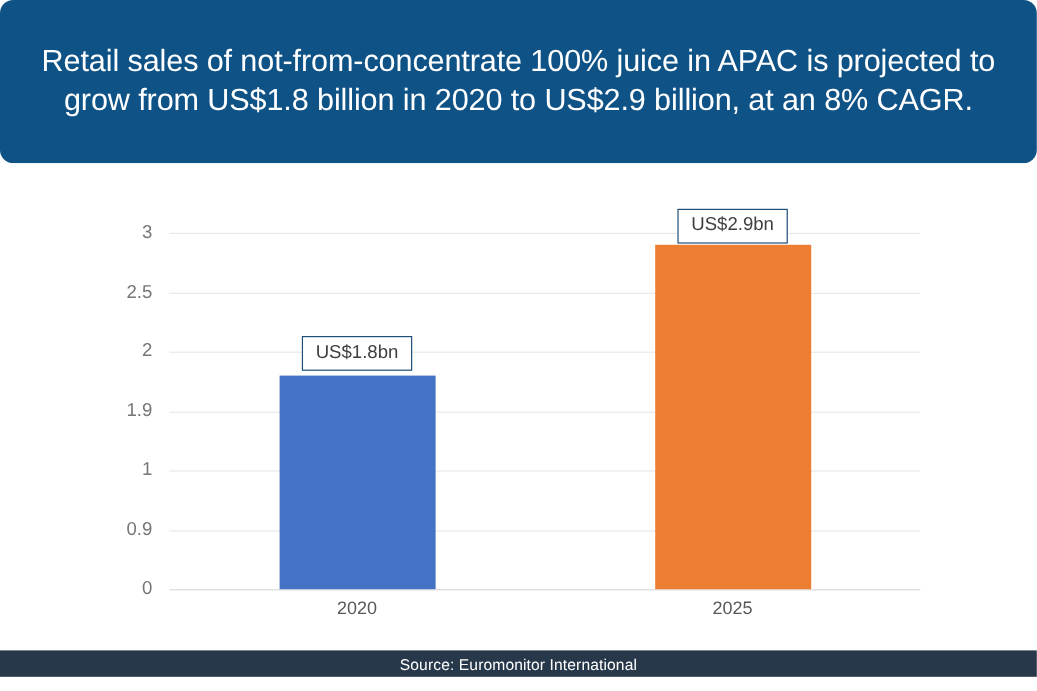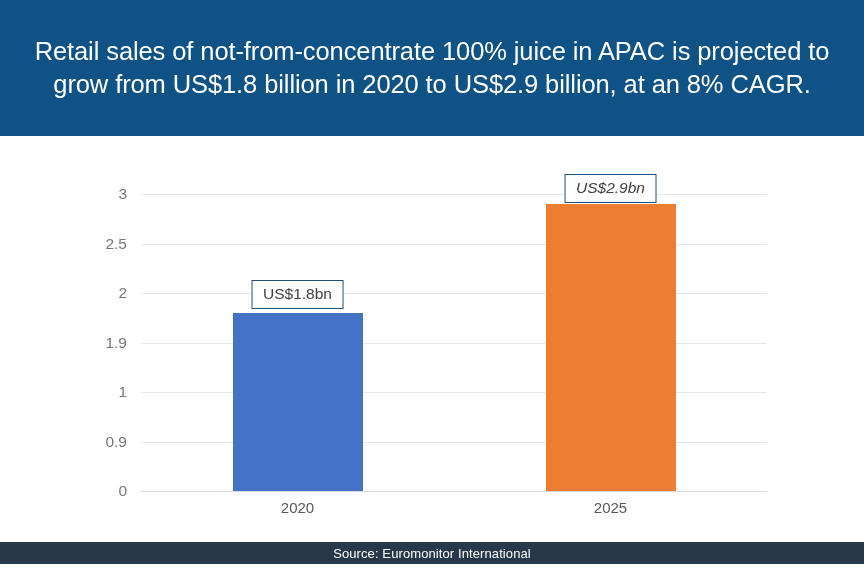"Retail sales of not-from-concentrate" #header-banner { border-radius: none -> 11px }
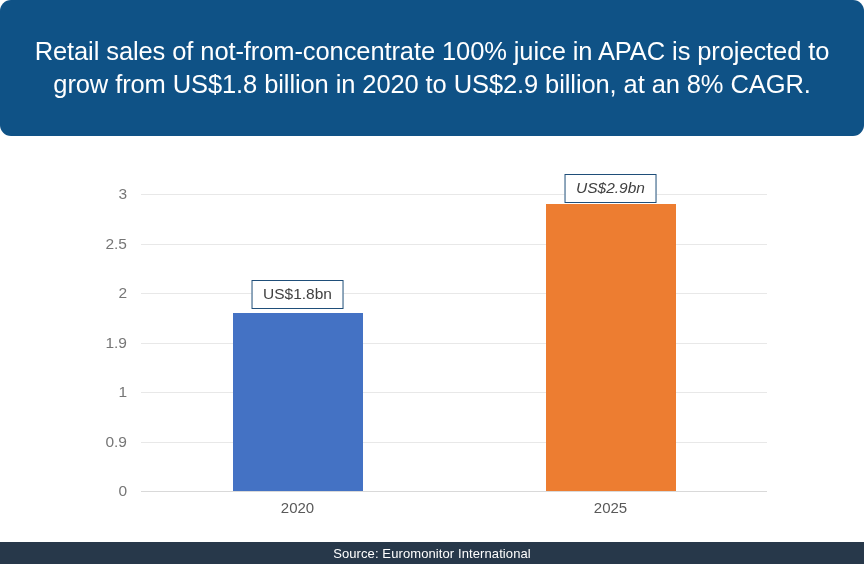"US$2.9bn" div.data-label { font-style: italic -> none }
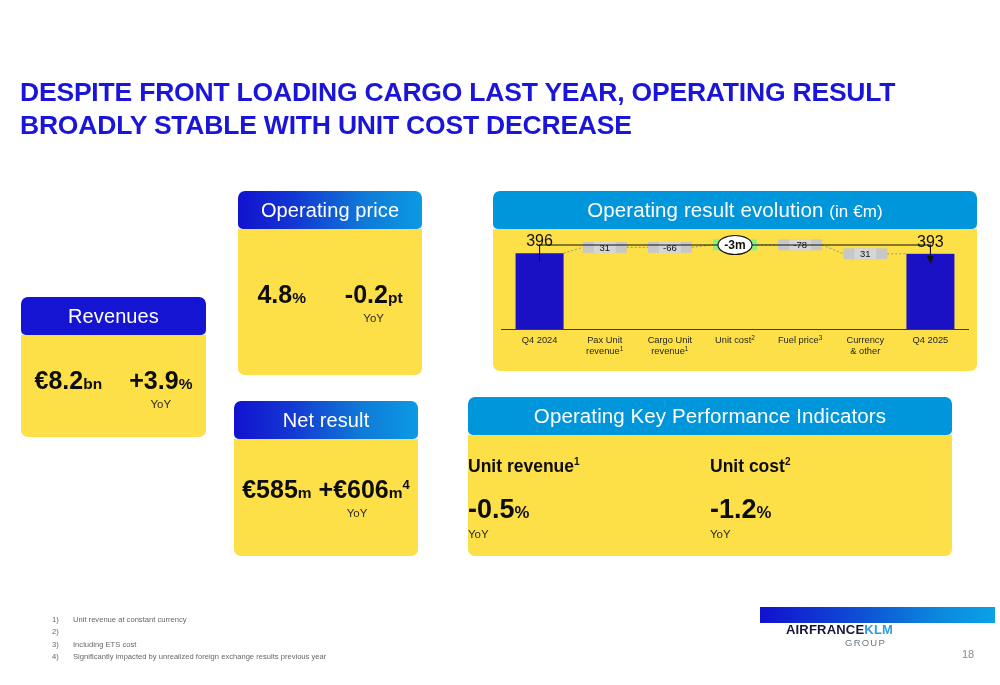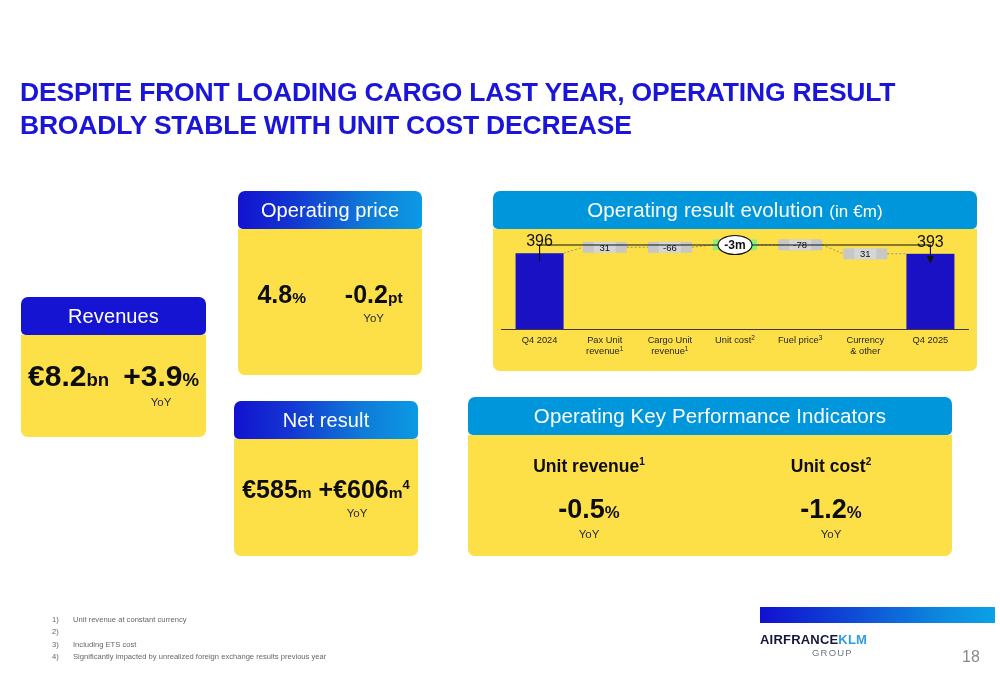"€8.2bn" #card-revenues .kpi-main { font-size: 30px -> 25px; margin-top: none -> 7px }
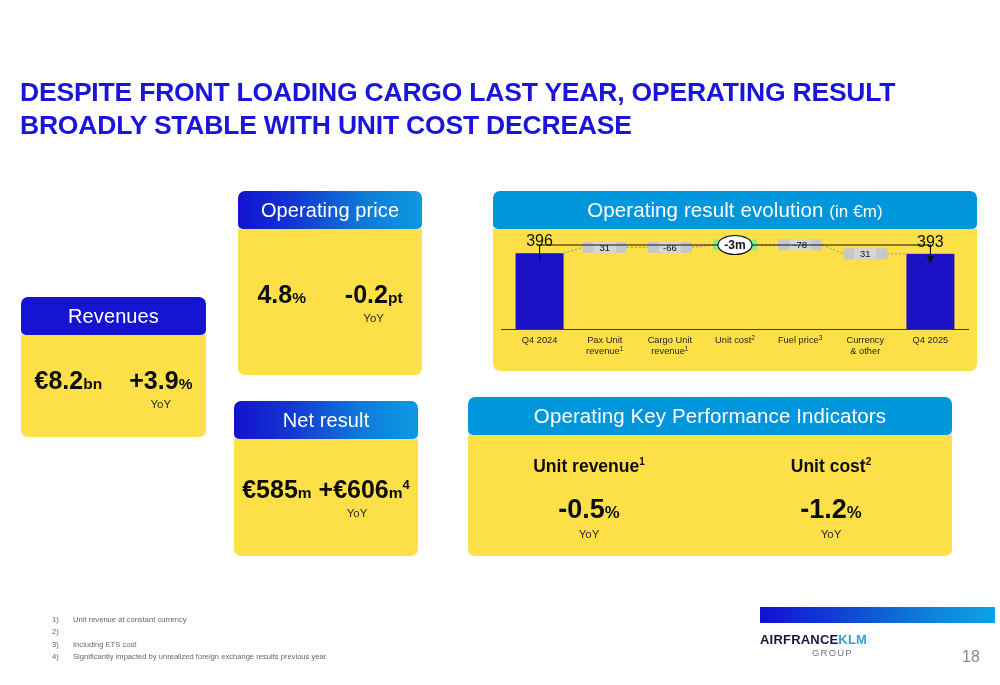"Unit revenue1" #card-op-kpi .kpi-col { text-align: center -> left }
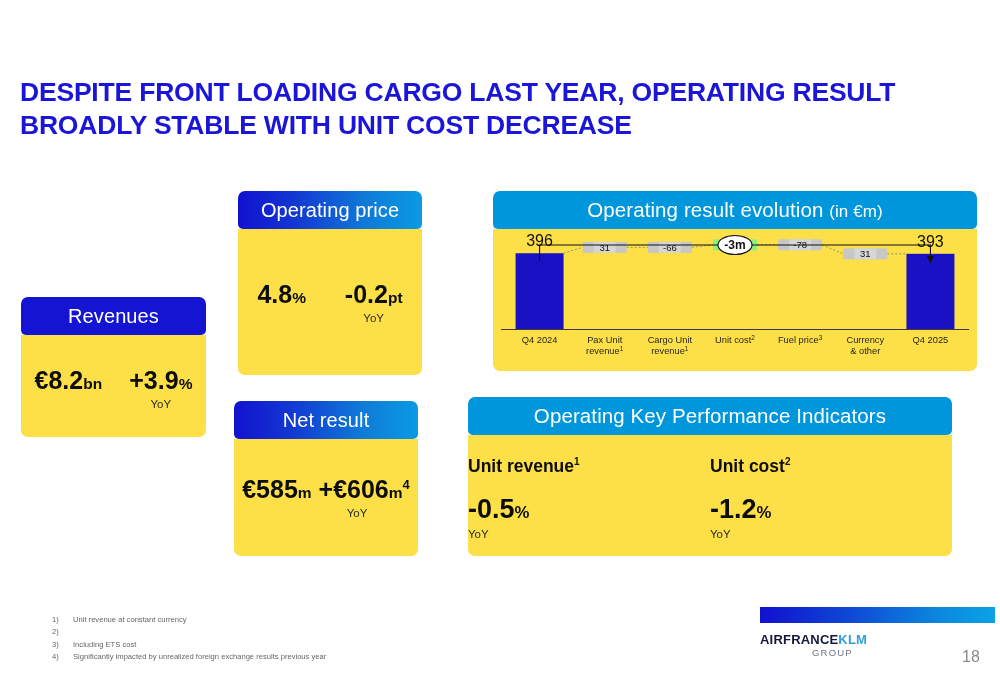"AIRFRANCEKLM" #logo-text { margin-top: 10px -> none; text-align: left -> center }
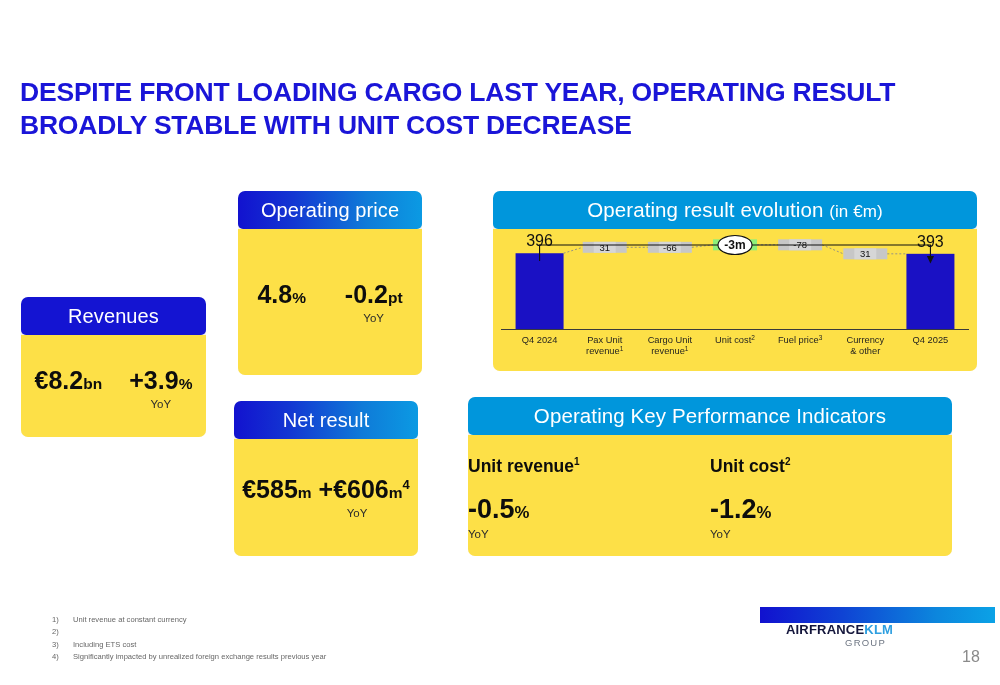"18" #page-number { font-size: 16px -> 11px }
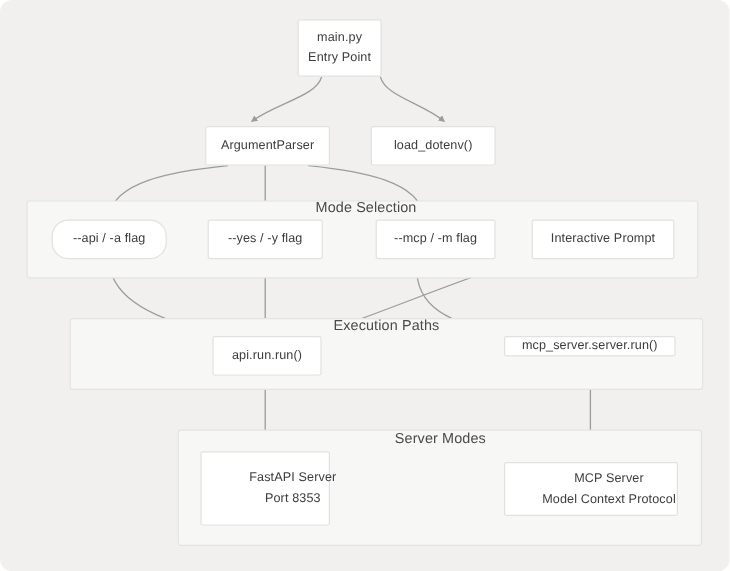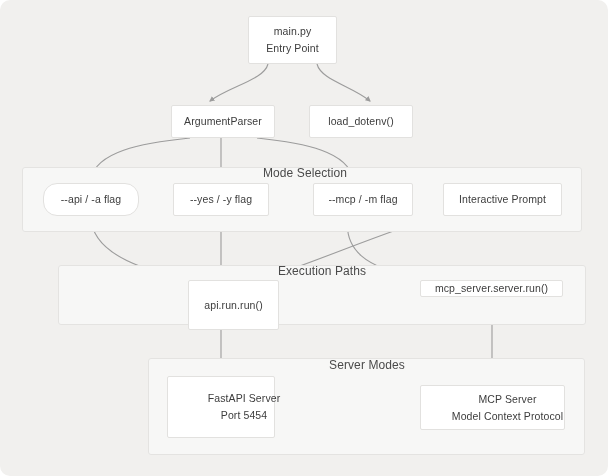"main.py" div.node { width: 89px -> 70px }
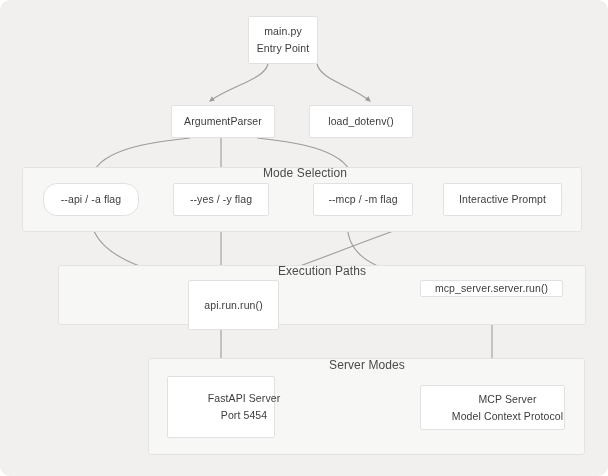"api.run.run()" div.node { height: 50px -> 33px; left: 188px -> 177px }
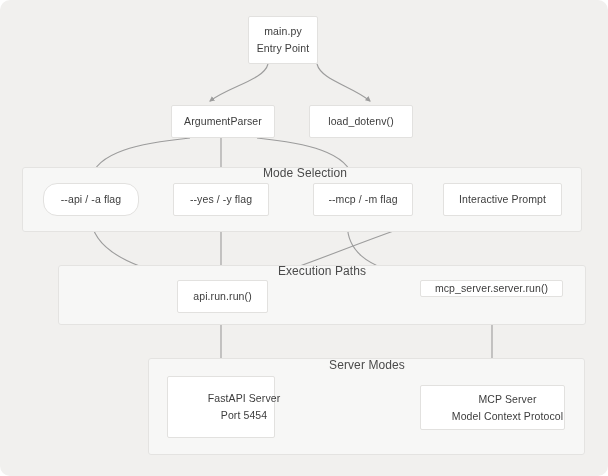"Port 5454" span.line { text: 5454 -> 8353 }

══════════════════════════════

◆ WHAT THE TASK ASKS
Nothing but the lines from the one containing "width: 89px ->" through the last line of the listing should be copied, each word for word and without pictures.

◆ TASK OUTPUT
"main.py" div.node { width: 89px -> 70px }
"api.run.run()" div.node { height: 50px -> 33px; left: 188px -> 177px }
"Port 5454" span.line { text: 5454 -> 8353 }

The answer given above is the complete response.